Analistas

¿Hay desequilibrios fiscales de la salud contaminando el régimen pensional?

Los desbalances financieros del sector salud en Colombia tienen un origen estructural, siendo su principal debilidad los "subsidios cruzados" desbalanceados entre el Régimen Contributivo (RC) y el Régimen Subsidiado (RS). Durante 2011, los afiliados a salud correspondían en un 53% al RS y otro 47% en el RC, cuando su relación "teórica" ha debido ser un 33% en el RS y un 66% en el RC. 

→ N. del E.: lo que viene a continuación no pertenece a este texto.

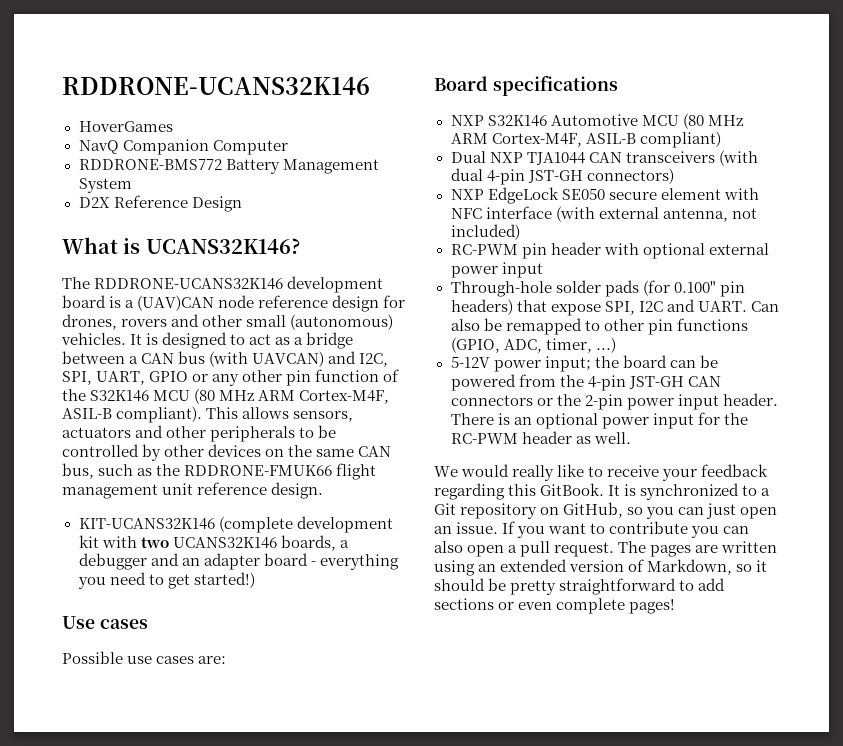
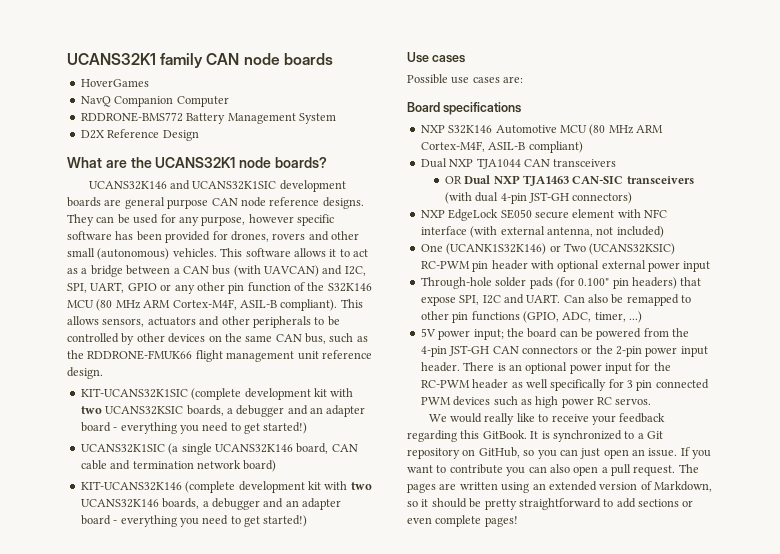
[62,77,370,95] RDDRONE-UCANS32K146 -> [67,53,333,68] UCANS32K1 family CAN node boards
[123,238,300,254] [62,276,384,293] [62,295,380,312] is UCANS32K146? // The RDDRONE-UCANS32K146 development board is a (UAV)CAN node reference design -> [105,157,327,168] [88,180,346,192] [67,197,364,209] [67,214,334,226] [67,231,211,243] are the UCANS32K1 node boards? // UCANS32K146 and UCANS32K1SIC development boards are general purpose CAN node reference designs. They can be used for any purpose, however specific software has been provided
[130,332,228,349] It is designed -> [220,248,337,257] This software allows it
(324, 490) none -> [80,388,354,400] [80,405,366,417] [80,422,308,434] [80,443,358,455] [80,460,277,472] // KIT-UCANS32K1SIC (complete development kit with two UCANS32KSIC boards, a debugger and an adapter board - everything you need to get started!) // UCANS32K1SIC (a single UCANS32K146 board, CAN cable and termination network board)
(715, 157) none -> [444,175,694,186] // OR Dual NXP TJA1463 CAN-SIC transceivers
(520, 232) none -> [420,243,676,255] One (UCANK1S32K146) or Two (UCANS32KSIC)
[450,356,490,368] 5-12V -> [420,328,436,337] 5V
[593,432,631,444] well. -> [525,379,709,391] [420,396,652,408] well specifically for 3 pin connected PWM devices such as high power RC servos.

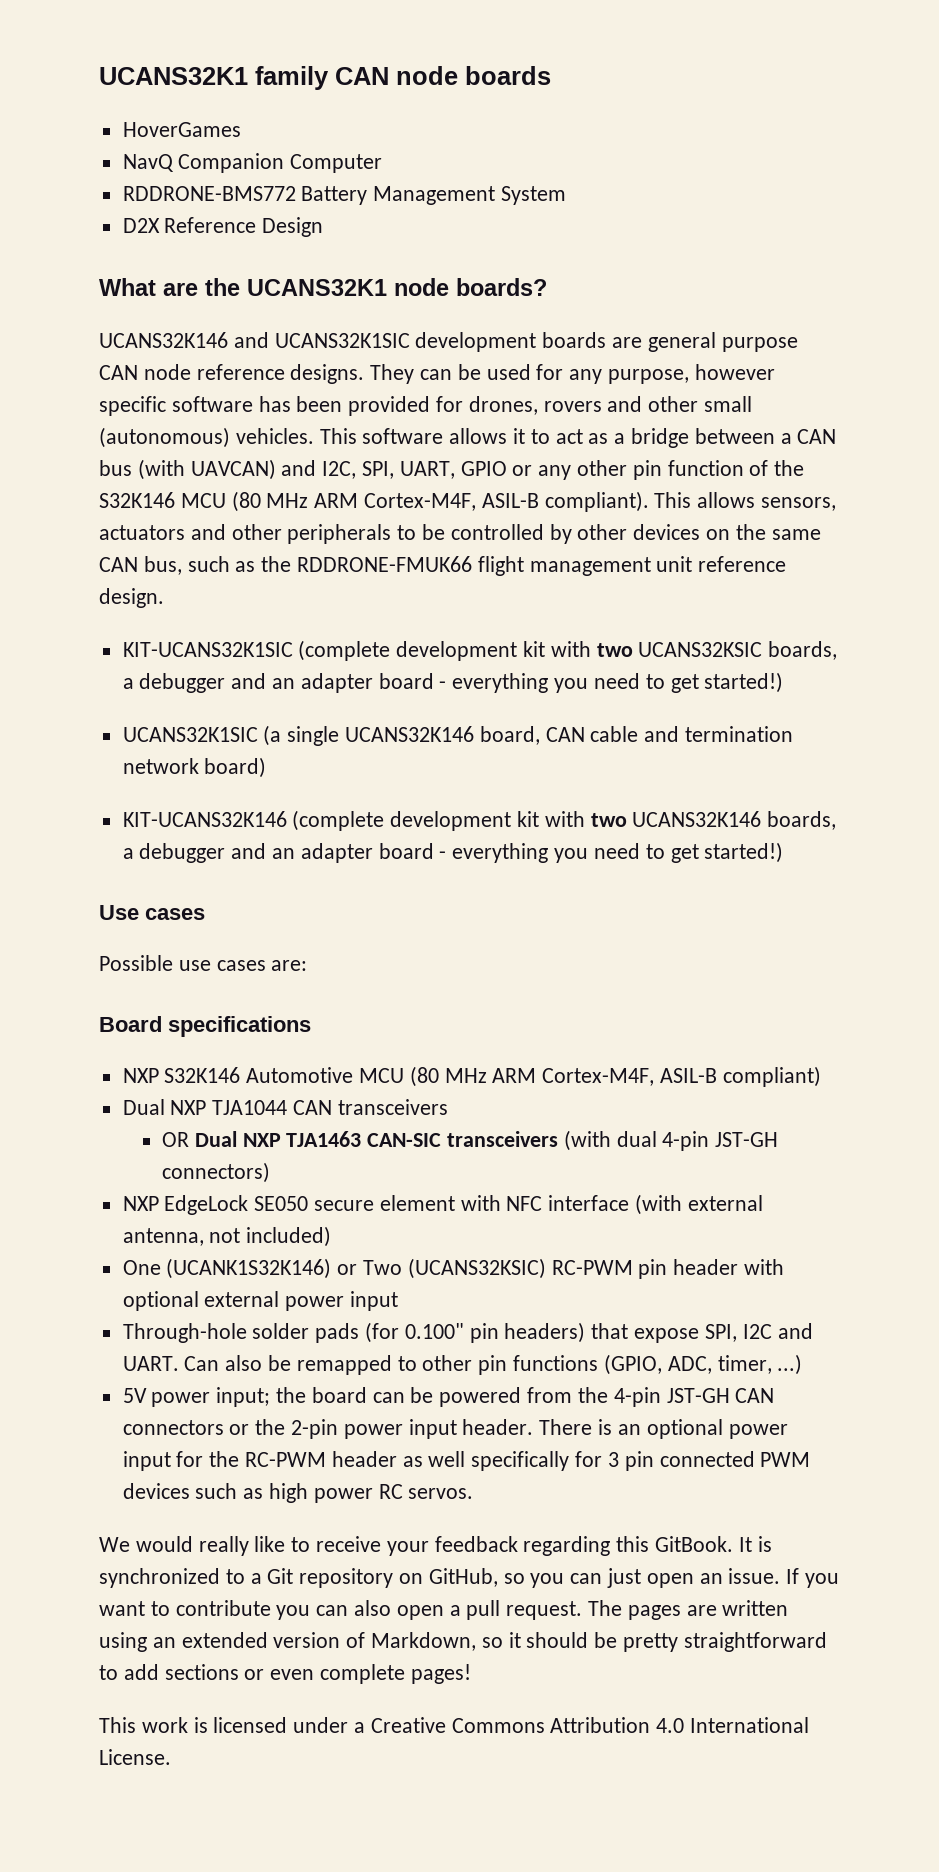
(518, 521) none -> [99,1717,810,1733] [99,1749,171,1765] // This work is licensed under a Creative Commons Attribution 4.0 International License.

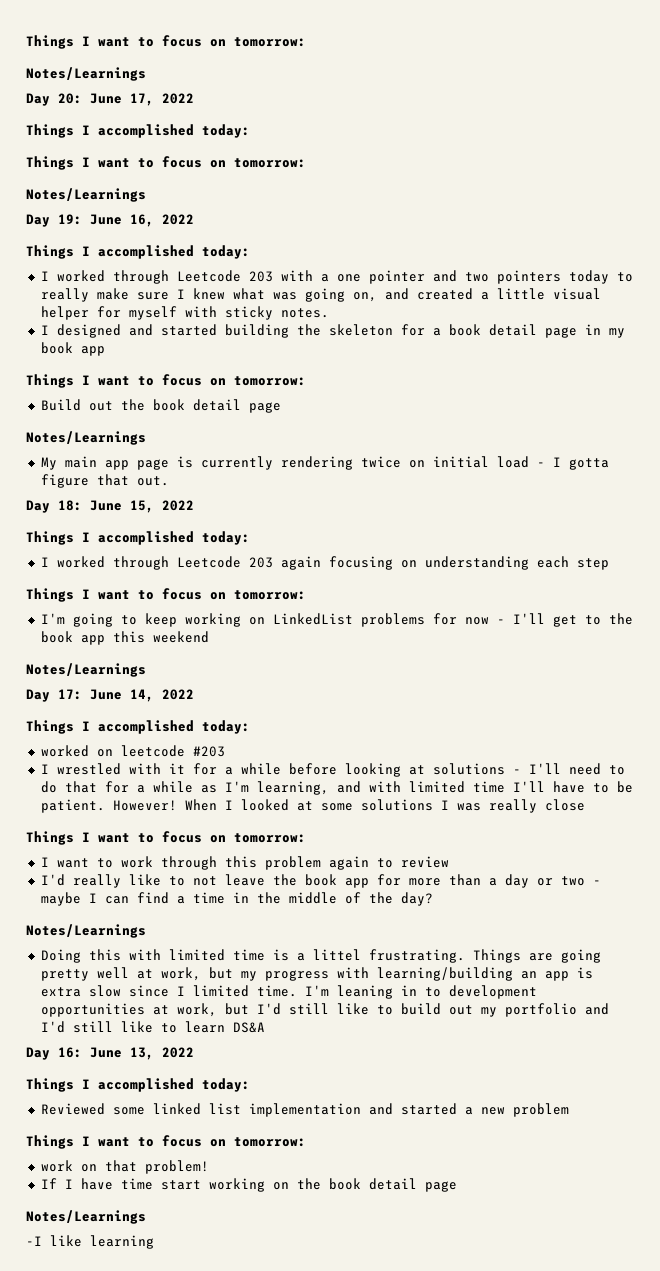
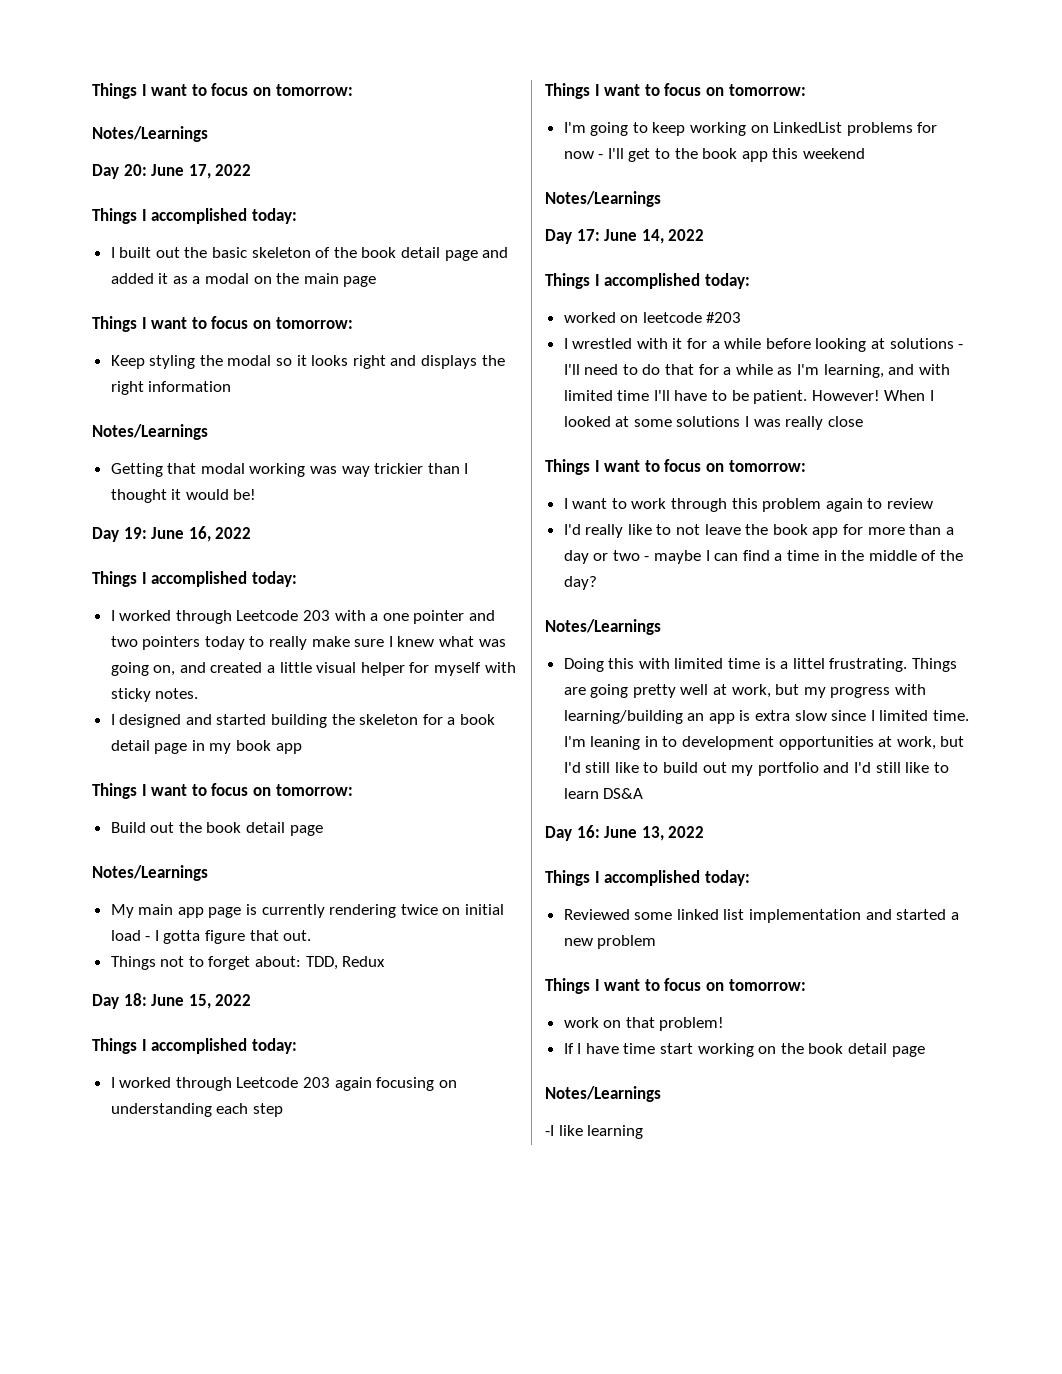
[26,156,306,170] [26,188,146,202] // Things I want to focus on tomorrow: // Notes/Learnings -> [110,247,509,261] [110,273,377,287] [92,316,353,332] [110,355,505,369] [110,381,232,395] [92,424,208,440] [110,463,469,477] [110,489,257,503] // I built out the basic skeleton of the book detail page and added it as a modal on the main page // Things I want to focus on tomorrow: // Keep styling the modal so it looks right and displays the right information // Notes/Learnings // Getting that modal working was way trickier than I thought it would be!
(169, 481) none -> [110,956,386,970] // Things not to forget about: TDD, Redux

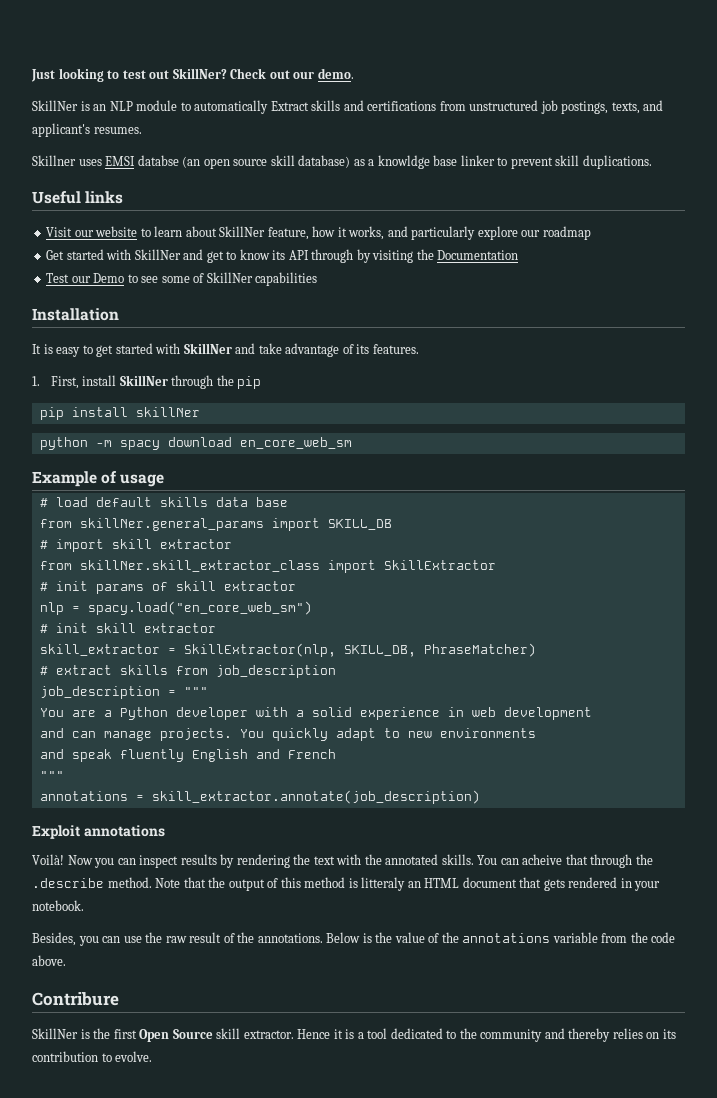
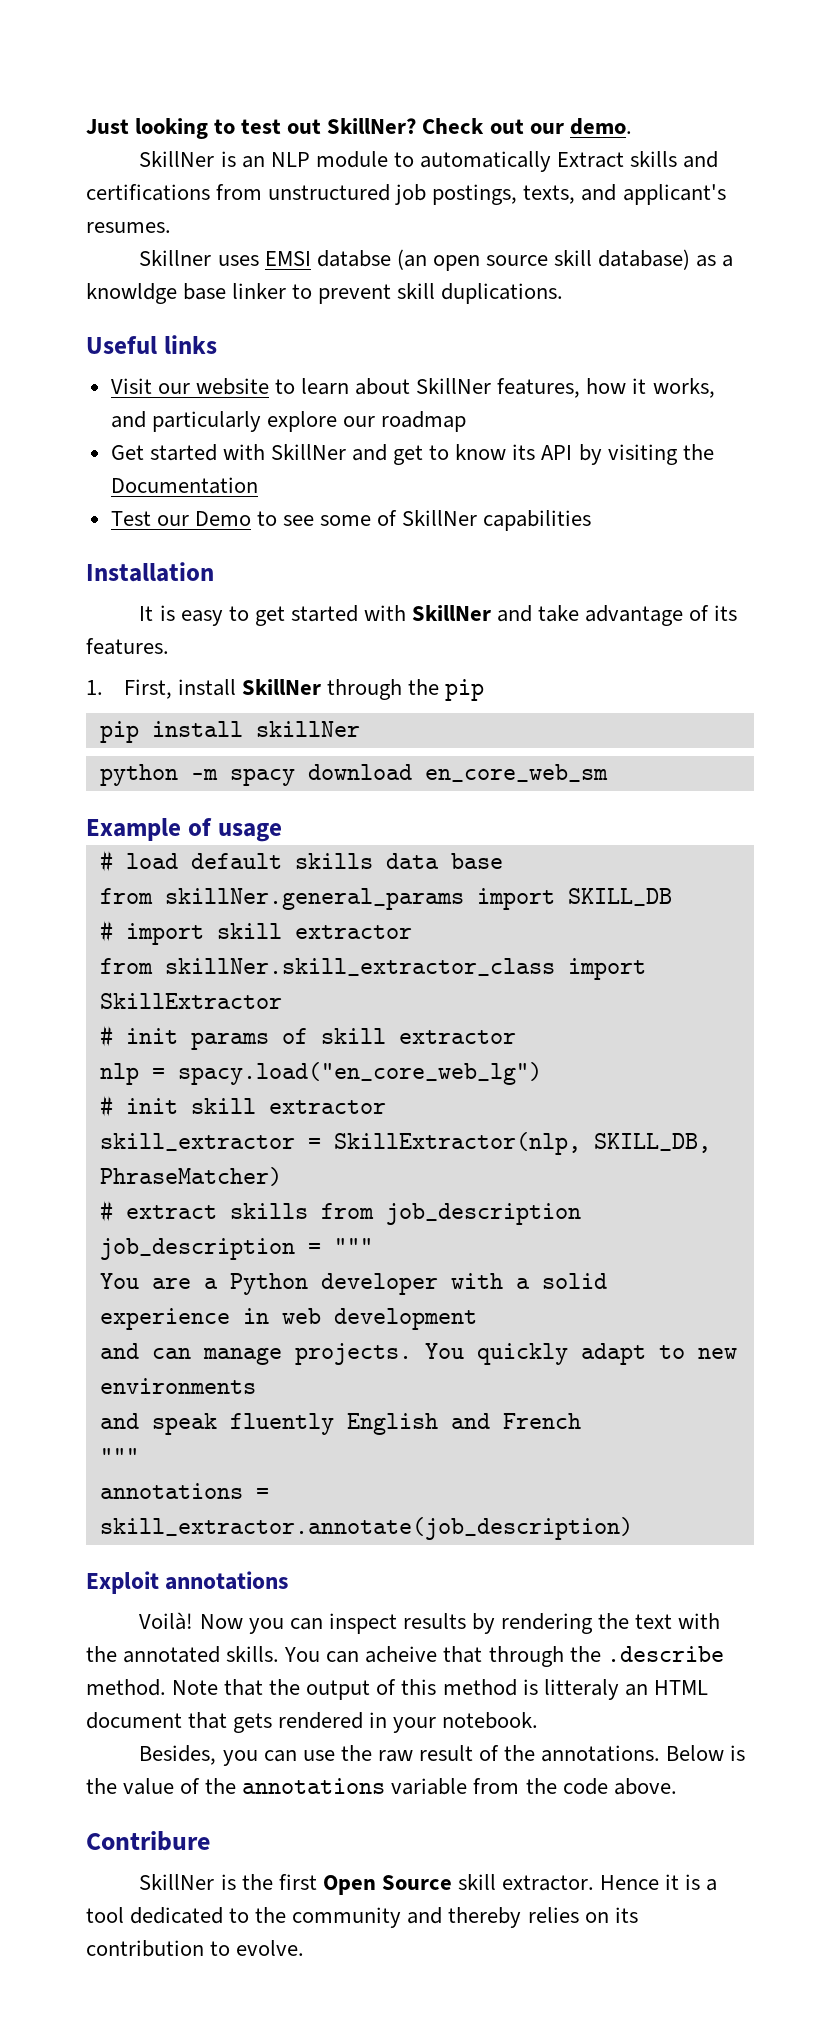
[267,227,309,240] feature, -> [497,378,581,398] features,
[311,249,354,263] through -> (573, 452) none
[87,601,312,615] spacy.load("en_core_web_sm") -> [177,1062,542,1085] spacy.load("en_core_web_lg")

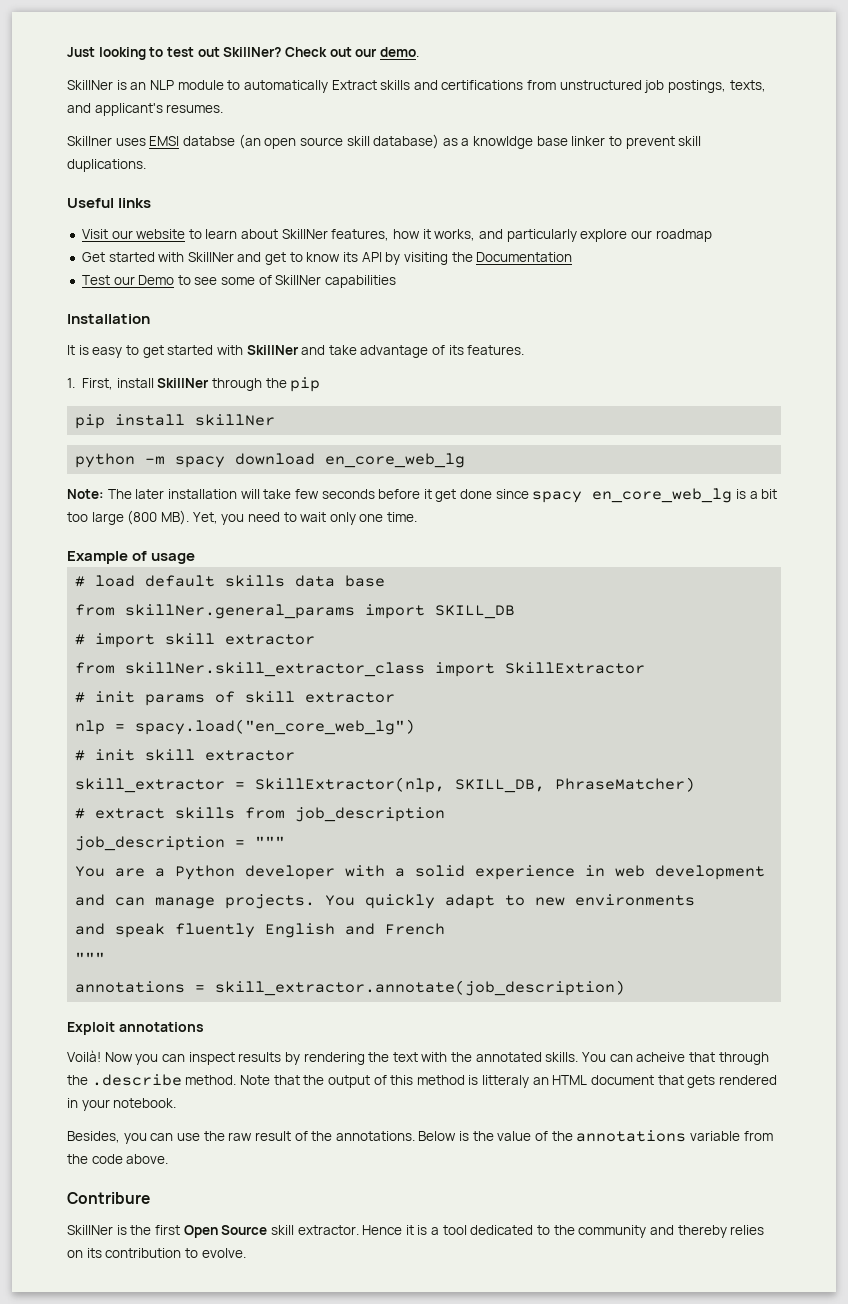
[424,764,608,782] en_core_web_sm -> [325,453,466,468] [67,488,778,503] [67,510,418,525] en_core_web_lg // Note: The later installation will take few seconds before it get done since spacy en_core_web_lg is a bit too large (800 MB). Yet, you need to wait only one time.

Estos desbalances entre el RS y el RC han tendido a agravarse por varios factores, incluyendo allí: i) el sistema de recobros al FOSYGA referidos a los servicios No-POS; ii) el rezago histórico en el valor de la Unidad de Pago por Capitación (UPC), del orden del 15-20%; iii) el creciente costo de los medicamentos, donde la brecha podría ser del orden del 35-40% la crítica situación de la red pública de hospitales, donde prevalece la ineficiencia (ALAMI, 2012).
La necesidad de aceleración de la cobertura universal de la salud y la homologación de los servicios POS entre el RS y el RC (sentencias C-463, la T-760 de 2008 y Ley 1438 de 2011) ha generado mayores presiones en el gasto.
 

Si se cumplen las metas del PND (2010-2014) de alcanzar la cobertura total en 2014, el gasto requerido adicional ascendería a $1,5 billones (0,3% del PIB) a partir de 2011. Suponiendo el cumplimiento de una meta de unificación del POS del orden del 80%, se tiene que el gasto adicional en salud ascendería a unos $4 billones por año (1% del PIB por año) durante el período 2012-2015.
 

Cabe recordar que, según cálculos de Anif, el sector salud (público y privado) pudo arrojar un déficit del orden de los $6,7 billones (2,1% del PIB).
La trayectoria del déficit fiscal en salud (2012-2050) dependerá de forma crucial de la formalidad laboral, donde cabe imaginarse al menos tres posibles escenarios: i) un escenario base de mejora gradual en la relación cotizantes/ocupados, pasando del 40% al 50%; ii) otro de statu-quo, con dicha relación constante en 40%; y iii) uno de alta mejoría, donde esa relación pasaría del 40% al 60%).
 

Bajo el escenario base, en una primera etapa la expansión del RS ocasionaría un rápido deterioro fiscal y agotaría las ganancias alcanzadas en contribuciones (0.7% del PIB en cuatro años), ver gráfico adjunto. Durante 2012-2035 aumentaría el déficit constantemente de un 2,8% del PIB a un máximo del 3,8% del PIB, debido al crecimiento vegetativo de la población y al aumento de la cobertura del 94% al 96%. Finalmente, en el período 2036-2050 se estabilizaría el sistema y el déficit convergería al -2% del PIB.
Bajo el escenario de statu-quo, el deterioro del déficit fiscal de la salud alcanzaría un 3,8% del PIB en 2020 y llegaría al 6,8% del PIB en el 2050, sin alcanzar la "fase de compensación".
 

En cambio en el escenario de alta formalidad laboral, el sector de la salud acotaría su déficit a tan sólo un -3,2% del PIB hacia el 2024, llegando una década antes a reducir en 0,6 puntos porcentuales del PIB dicho déficit. Así, la "fase de crecimiento" tendría una duración más corta (2010-2024) y la "fase de estabilización" empezaría en el 2027. En el 2050, el sector salud podría registrar un superávit del orden del 1,9% del PIB.
 

La pregunta de fondo es entonces: ¿Por qué no se están adoptando las políticas laborales y de supervisión en la seguridad social que conduzcan a volcarnos sobre el régimen de ganancias rápidas en formalización, haciendo que el RC se eleve del 33% al 66% del total?
¿Por qué las políticas públicas de la actual Administración parecen inclinarse a "contaminar" el régimen de las pensiones de estos preocupantes desequilibrios fiscales que hoy muestra el régimen de la salud, donde prevalen los subsidios sobre las contribuciones?